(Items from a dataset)
--

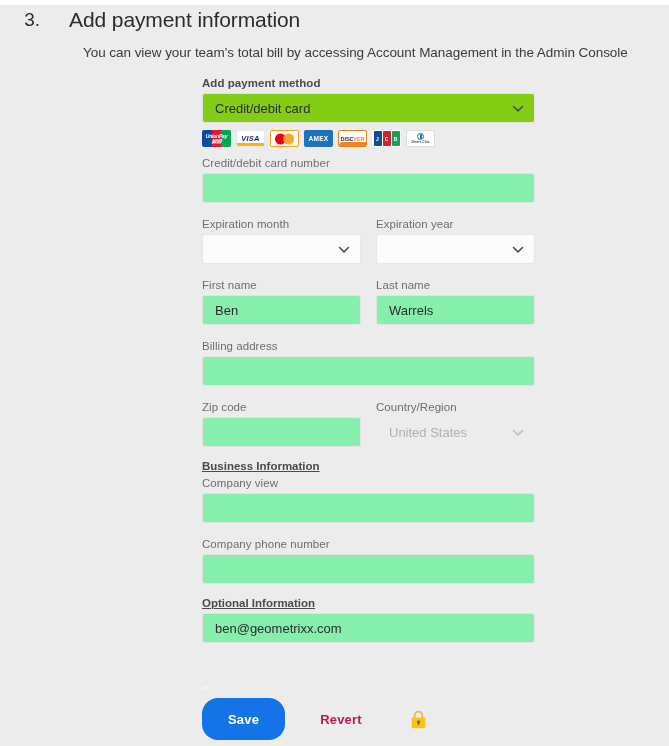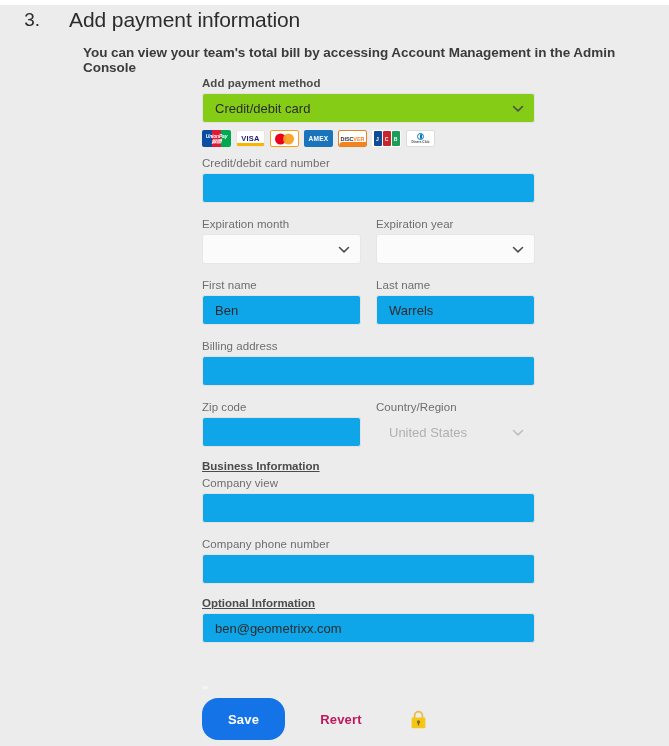--- a/index.html
+++ b/index.html
@@ -52,7 +52,6 @@
     font-size: 13.5px;
     color: #3b3b3b;
     letter-spacing: -0.05px;
-    font-weight: bold;
   }
 
   

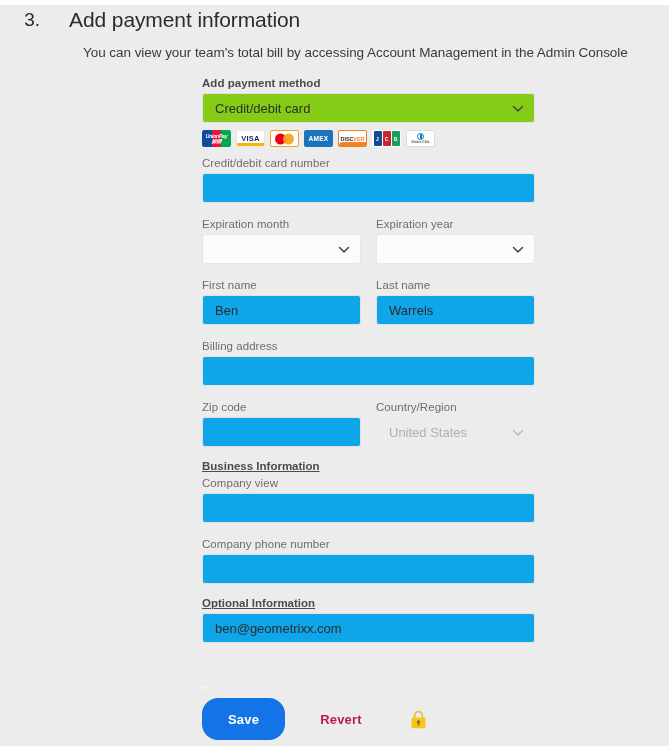--- a/index.html
+++ b/index.html
@@ -168,7 +168,7 @@
     flex-direction: column; justify-content: center;
   }
   .cl-visa .vtext {
-    color:#1a1f71; font-size:7.5px; font-weight:bold; 
+    color:#1a1f71; font-size:7.5px; font-weight:bold; font-style:italic;
     letter-spacing:0.2px; line-height:8px;
   }
   .cl-visa .vbar {

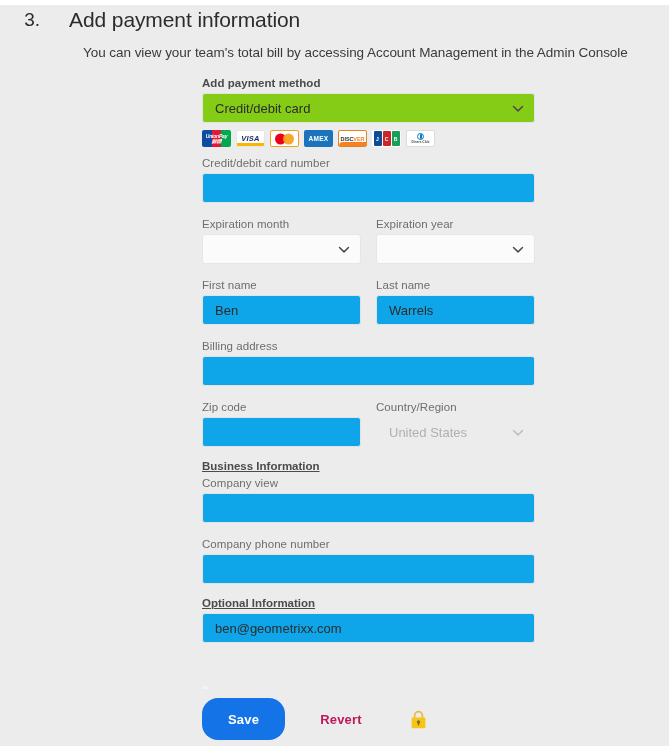--- a/index.html
+++ b/index.html
@@ -85,7 +85,7 @@
   .txt-input {
     width: 100%;
     height: 30px;
-    background: #0ea5e9;
+    background: #86efac;
     border: 1px solid #e2e2e2;
     border-radius: 3px;
     font-size: 13px;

--

- Task brief -
All entries above are to be restated exactly, with every image omitted.

- Written answer -
--- a/index.html
+++ b/index.html
@@ -52,7 +52,6 @@
     font-size: 13.5px;
     color: #3b3b3b;
     letter-spacing: -0.05px;
-    font-weight: bold;
   }
 
   

--- a/index.html
+++ b/index.html
@@ -168,7 +168,7 @@
     flex-direction: column; justify-content: center;
   }
   .cl-visa .vtext {
-    color:#1a1f71; font-size:7.5px; font-weight:bold; 
+    color:#1a1f71; font-size:7.5px; font-weight:bold; font-style:italic;
     letter-spacing:0.2px; line-height:8px;
   }
   .cl-visa .vbar {

--- a/index.html
+++ b/index.html
@@ -85,7 +85,7 @@
   .txt-input {
     width: 100%;
     height: 30px;
-    background: #0ea5e9;
+    background: #86efac;
     border: 1px solid #e2e2e2;
     border-radius: 3px;
     font-size: 13px;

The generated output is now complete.